The surprisingly hot IPO of Noodles & Co. Friday, with its stock doing an old-fashioned first-day pop of 100 percent, is eerily reminiscent of Chipotle.
Not only do the CEO and President and come from top posts at Chipotle— from the days when it was owned by McDonald's—but they're both June market brides, with Chipotle walking down the IPO aisle in June 2006.
The operating similarities are so great that San Diego restaurant consultant, John Gordon, wrote a piece on Seeking Alpha headlined, "Is Noodles the Next Chipotle."
Just because they went public the same month and the top executives helped put Chipotle on the map, however, doesn't necessarily mean Noodles and Chipotle are in the same league.
Notably different: Same-store sales. Chipotle's were ramping at 10.2 percent in fiscal 2005. At its IPO, Noodles were just up 5.2 percent in fiscal 2012.

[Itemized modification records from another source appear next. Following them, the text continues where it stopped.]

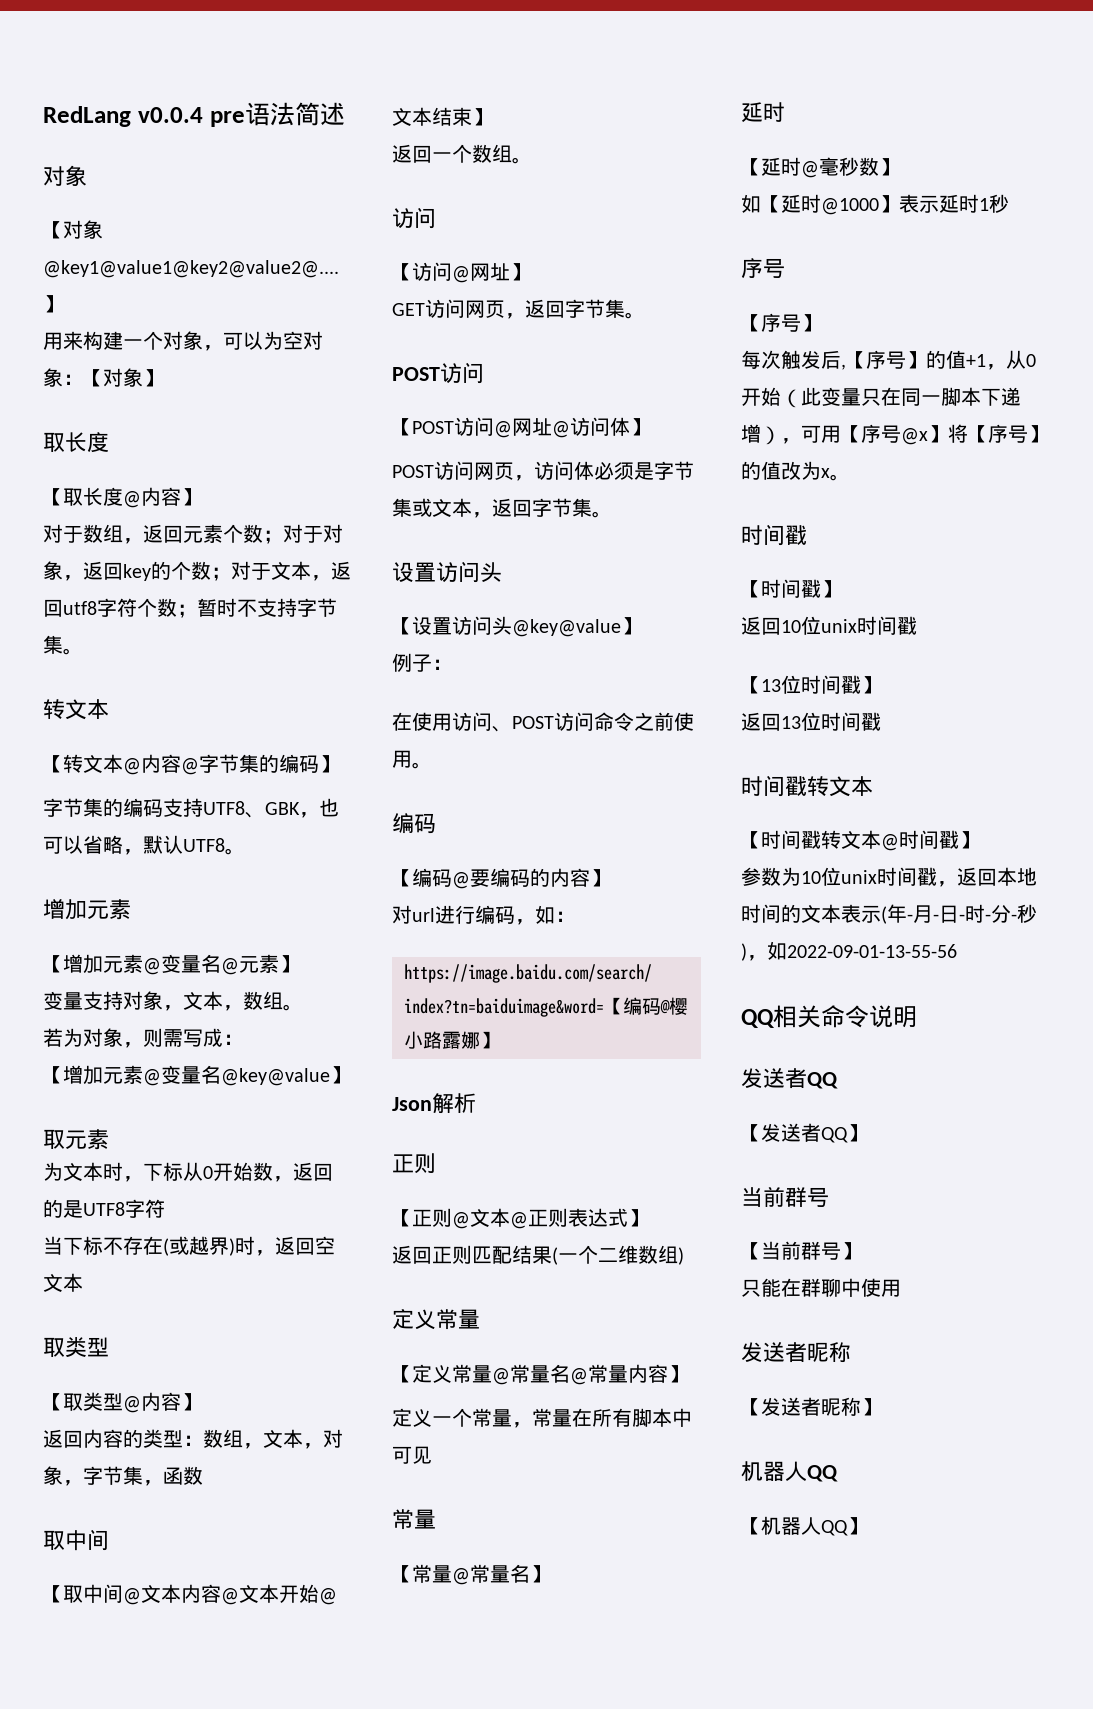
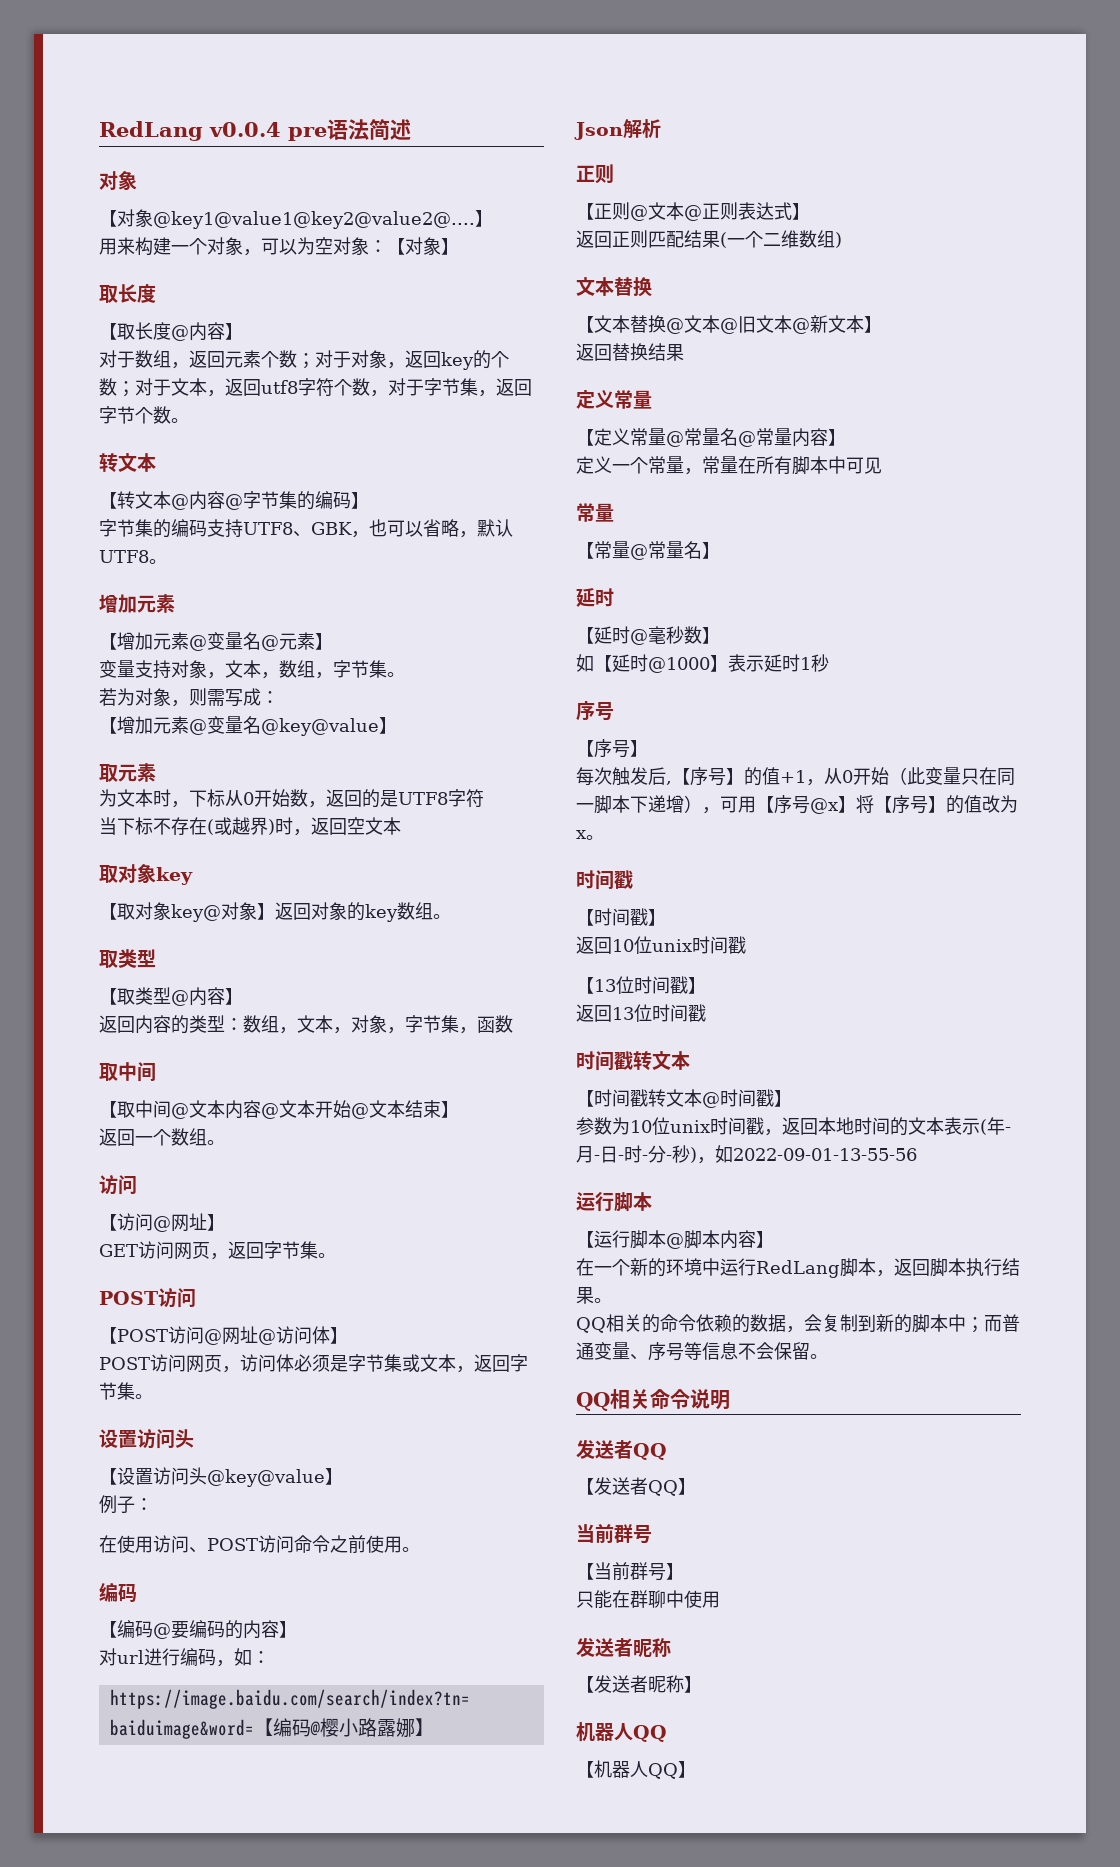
[177,598,337,618] [43,635,63,654] ；暂时不支持字节集 -> [370,378,532,397] [99,406,171,424] ，对于字节集，返回字节个数
(283, 1000) none -> [315,660,387,679] ，字节集
(83, 1282) none -> [99,864,193,885] [99,902,451,922] // 取对象key // 【取对象key@对象】返回对象的key数组。
(684, 1256) none -> [576,277,652,297] [576,315,882,334] [576,343,684,361] // 文本替换 // 【文本替换@文本@旧文本@新文本】 // 返回替换结果
(957, 951) none -> [576,1192,652,1212] [576,1230,774,1249] [576,1258,1020,1278] [576,1287,612,1304] [576,1314,1020,1333] [576,1342,828,1361] // 运行脚本 // 【运行脚本@脚本内容】 // 在一个新的环境中运行RedLang脚本，返回脚本执行结果。 // QQ相关的命令依赖的数据，会复制到新的脚本中；而普通变量、序号等信息不会保留。

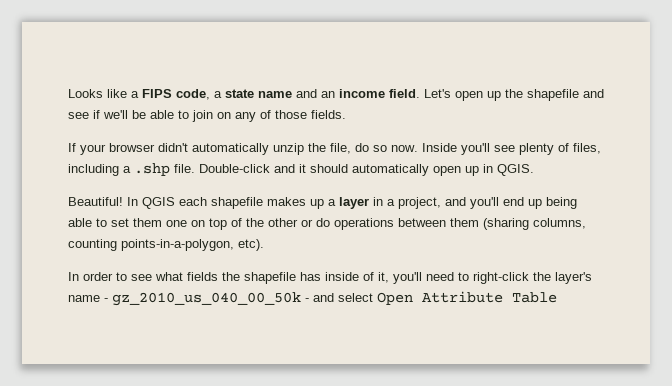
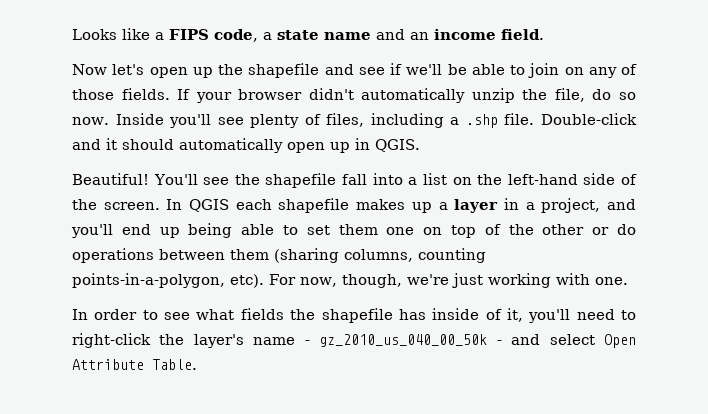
[424,89,451,98] Let's -> [72,64,145,75] // Now let's
(346, 114) // -> (170, 94) none
(123, 201) none -> [153,173,638,188] [72,199,160,210] You'll see the shapefile fall into a list on the left-hand side of the screen.
(264, 245) none -> [269,273,628,288] For now, though, we're just working with one.
[512,292,557,303] Table -> [152,359,197,370] Table.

Drilling down into the company's IPO prospectus, and same-store sales story is downright troublesome—growing at a mere 2.2 percent in it most recently reported quarter, or roughly a third of that quarter's year-earlier 6.8 percent. (The good news: At 2.2 percent in the current economy, Noodle's is trending better than Chipotle, whose same-store sales a quarter ago were just 1 percent.)